##### Supplied entries

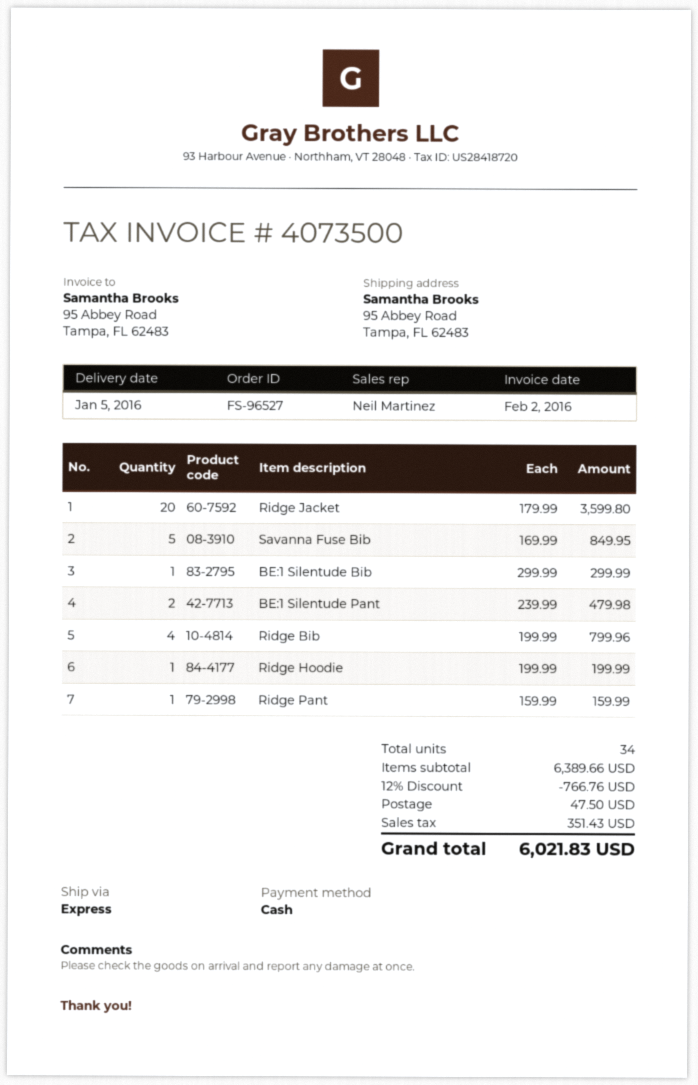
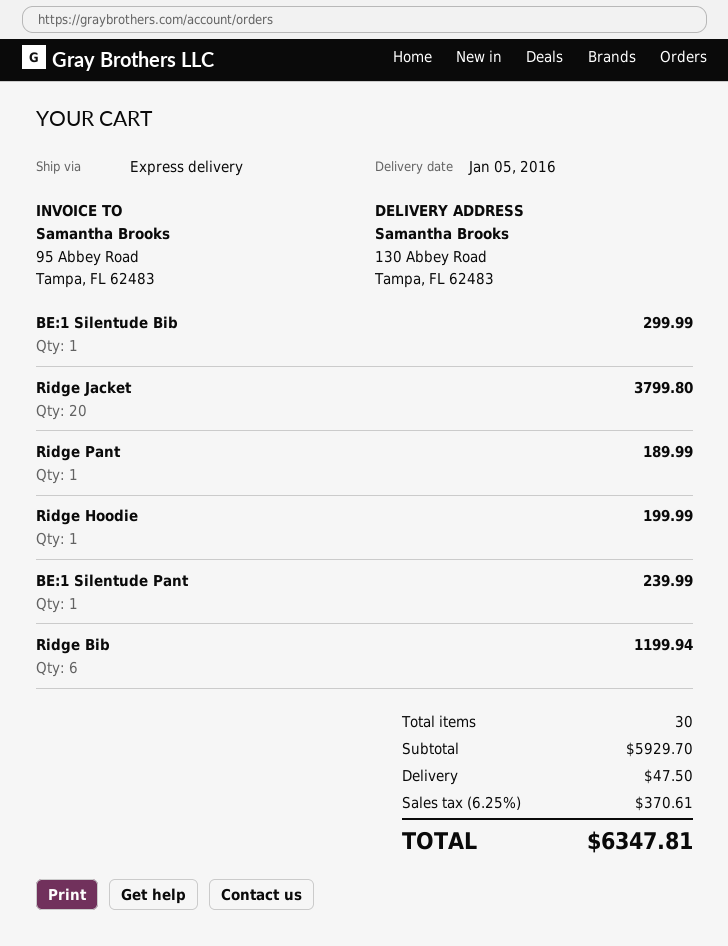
ship to: 95 Abbey Road, Tampa, FL 62483 -> 130 Abbey Road, Tampa, FL 62483
Ridge Jacket: 20 for 3599.80 -> 20 for 3799.80
Savanna Fuse Bib: 5 for 849.95 -> none
BE:1 Silentude Pant: 2 for 479.98 -> 1 for 239.99
Ridge Bib: 4 for 799.96 -> 6 for 1199.94
Ridge Pant: 1 for 159.99 -> 1 for 189.99
total quantity: 34 -> 30
subtotal: 6389.66 -> 5929.70
discount: 12% = 766.76 -> none
tax: 351.43 -> 370.61
total: 6021.83 -> 6347.81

##########

Please return only the lines from the one with "BE:1 Silentude Pant: 2" through the end of the listing, each exactly as written, first and last included.

BE:1 Silentude Pant: 2 for 479.98 -> 1 for 239.99
Ridge Bib: 4 for 799.96 -> 6 for 1199.94
Ridge Pant: 1 for 159.99 -> 1 for 189.99
total quantity: 34 -> 30
subtotal: 6389.66 -> 5929.70
discount: 12% = 766.76 -> none
tax: 351.43 -> 370.61
total: 6021.83 -> 6347.81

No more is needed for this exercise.